As indicated above, it was eventually agreed verbally that no further share sales would be allowed until an EGM had taken place (see below), which I am sure was not what Steve Frankham wanted to do, so credit to him for judging the mood of the meeting and acting accordingly.
It was agreed that there will be an EGM in the (relatively) near future, possibly after Easter I guess. This will allow motions from non-directors to be submitted – it was accepted I think that the process of motion submission for this AGM was flawed and an EGM will allow shareholders a chance to address this. It also allows further investigation by Gray Smith into the 2011 share sales issue.
There is a danger, of course, that the EGM then gets flooded with motions, and it is to be hoped that some alliances can be formed to avoid multiple similar motions being posted.
The continued suspension of share sales is, I guess, a victory of sorts for SaynoCPO. The re-election of all five directors surprised nobody, though I must admit the failure to increase maximum number of directors from five to seven surprised me.
The quality of questions was, I thought, generally pretty high (though inevitably some rambled a bit, and there was an element of repetition) and I did feel some of the responses were a bit evasive, but I guess that depends on your viewpoint and I don’t claim to be unbiased myself.

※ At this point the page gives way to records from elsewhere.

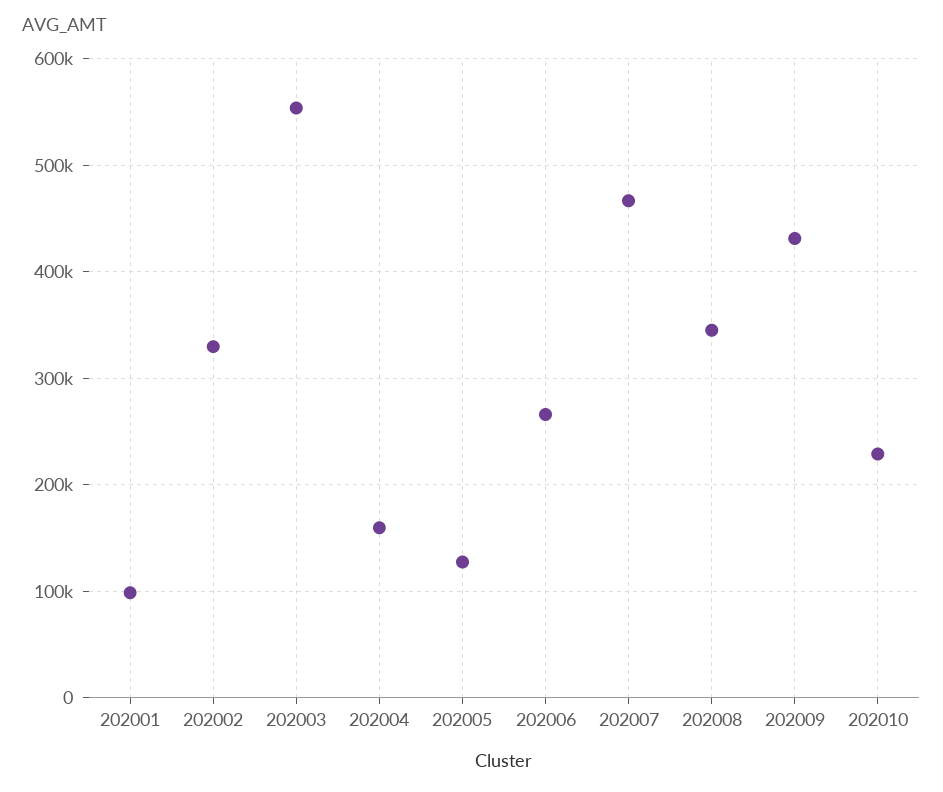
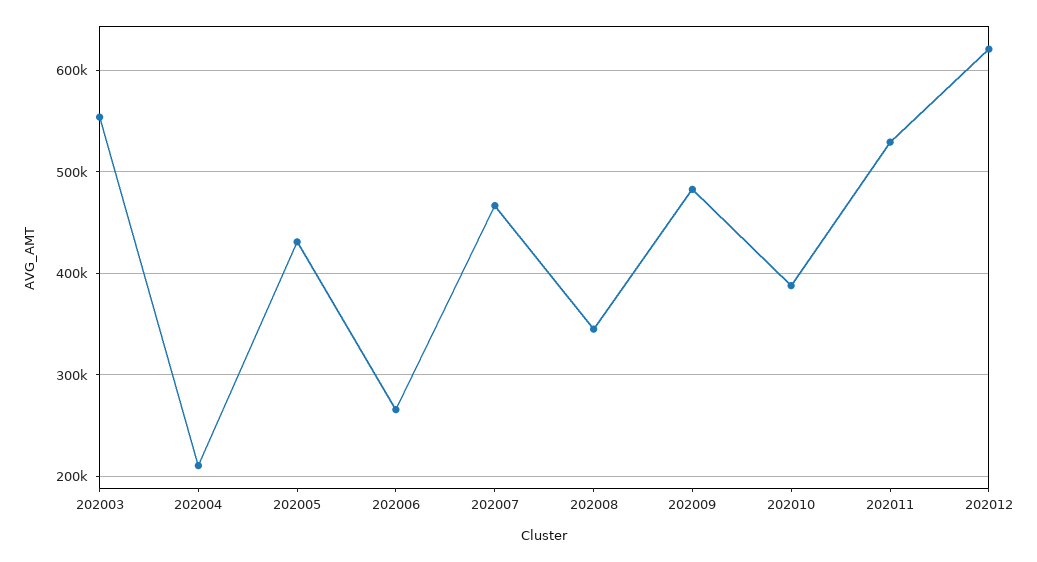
202001: 100000 -> none
202002: 330000 -> none
202004: 160000 -> 210000
202005: 130000 -> 430000
202009: 430000 -> 480000
202010: 230000 -> 390000
202011: none -> 530000
202012: none -> 620000

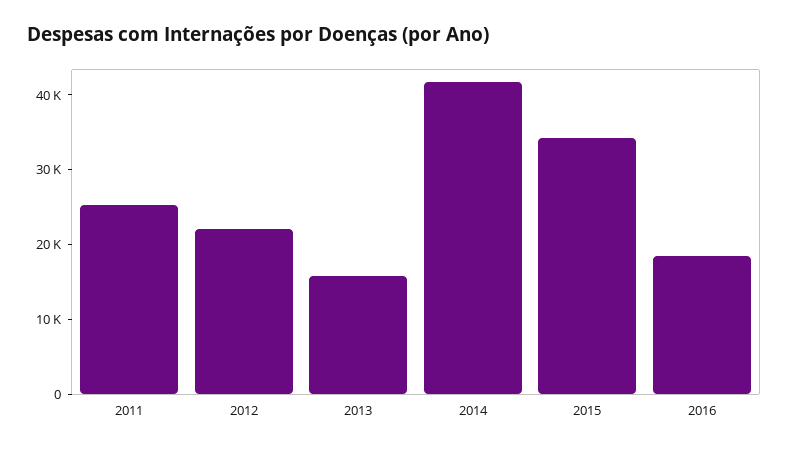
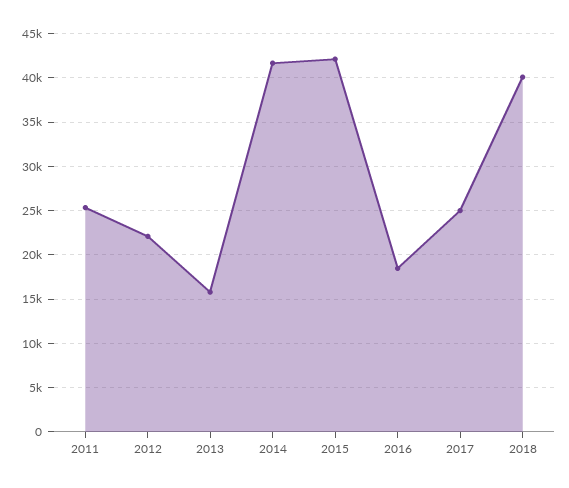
2015: 34000 -> 42000
2017: none -> 25000
2018: none -> 40000

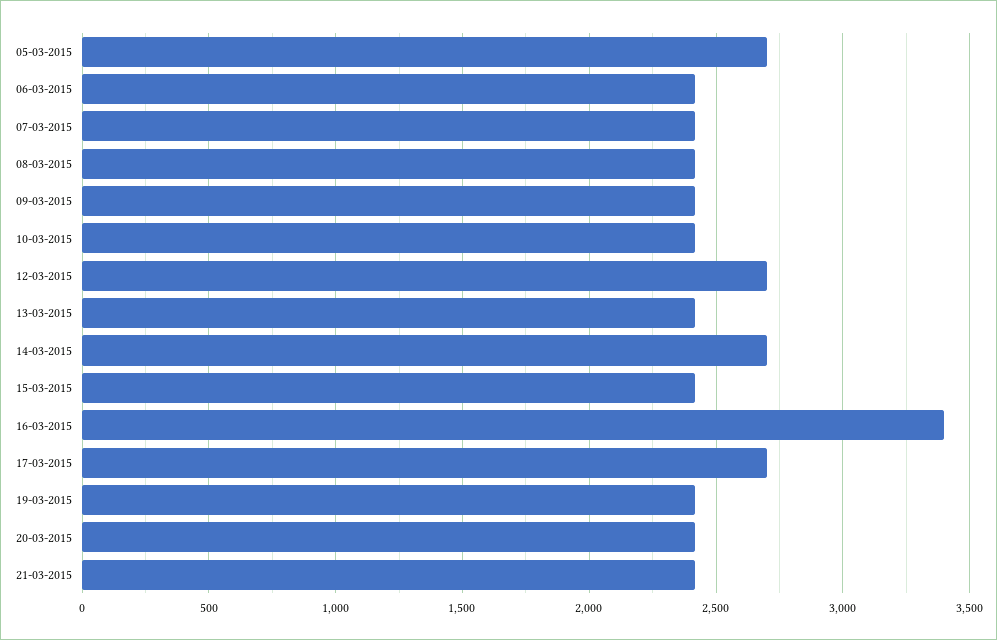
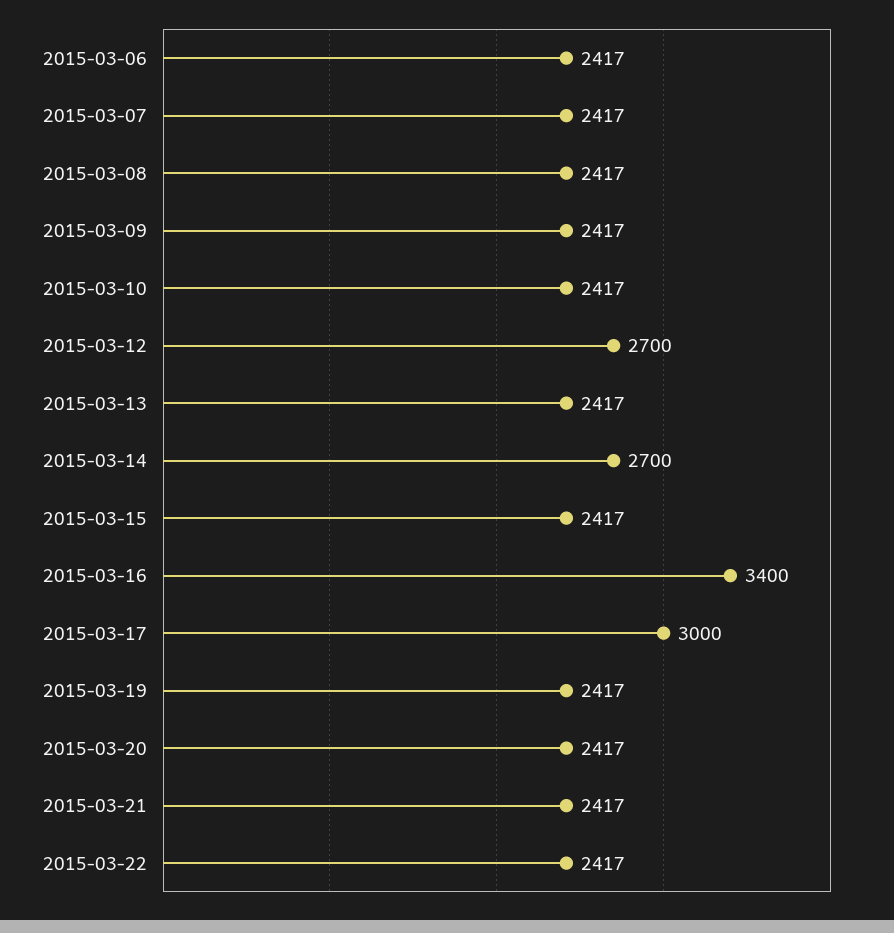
05-03-2015: 2700 -> none
17-03-2015: 2700 -> 3000
2015-03-22: none -> 2417

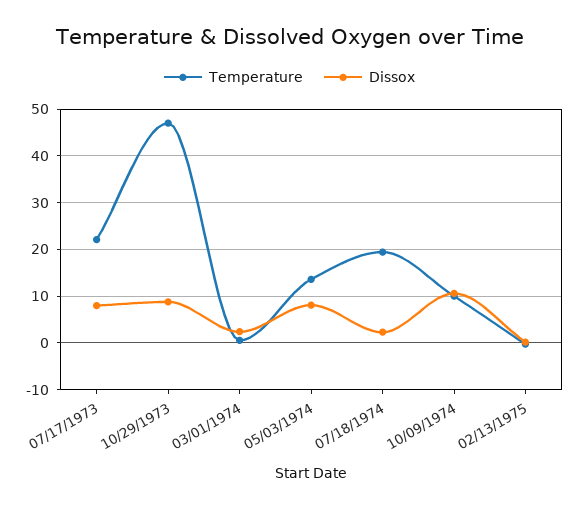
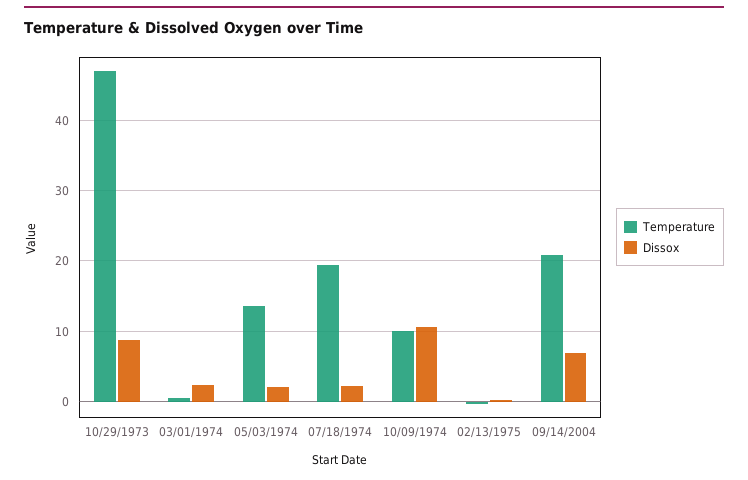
Temperature, 07/17/1973: 22 -> none
Dissox, 07/17/1973: 8 -> none
Dissox, 05/03/1974: 8 -> 2
Temperature, 09/14/2004: none -> 21
Dissox, 09/14/2004: none -> 7

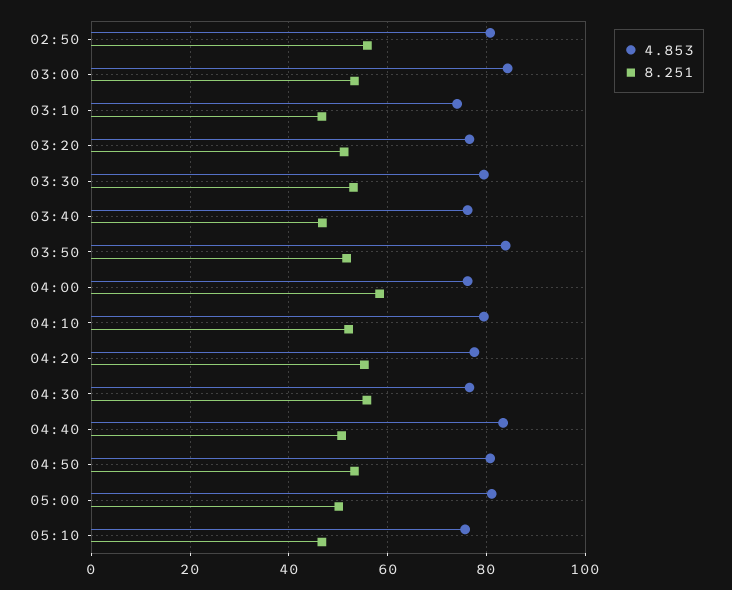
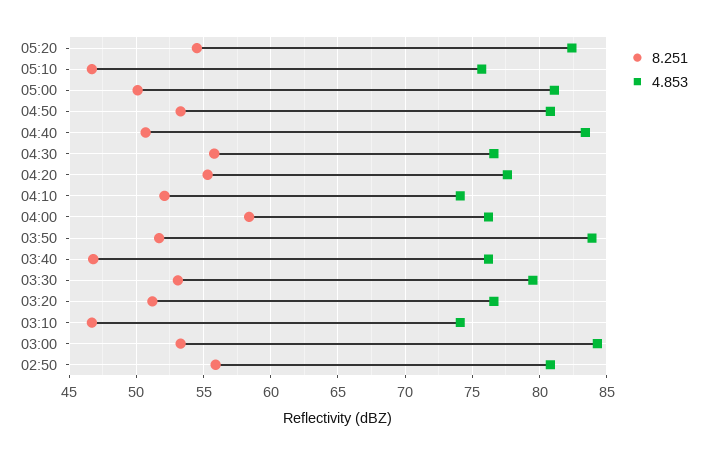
4.853, 04:10: 80 -> 74
8.251, 05:20: none -> 54.5
4.853, 05:20: none -> 82.5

The meeting was never going to be as emotive (or draining) as the EGM, though it still lasted well over three hours (including a long time counting votes cast). Dennis Wise reiterated that “We are all Chelsea” which is very true, but that’s about all that is unanimous amongst all parties. There has been a lot of animosity in recent weeks, some quite unpleasant and directed both at CPO directors and SaynoCPO supporters, and it is to be hoped that this can stop (I am possibly being naive here) and constructive thinking and dialogue can take place before the EGM.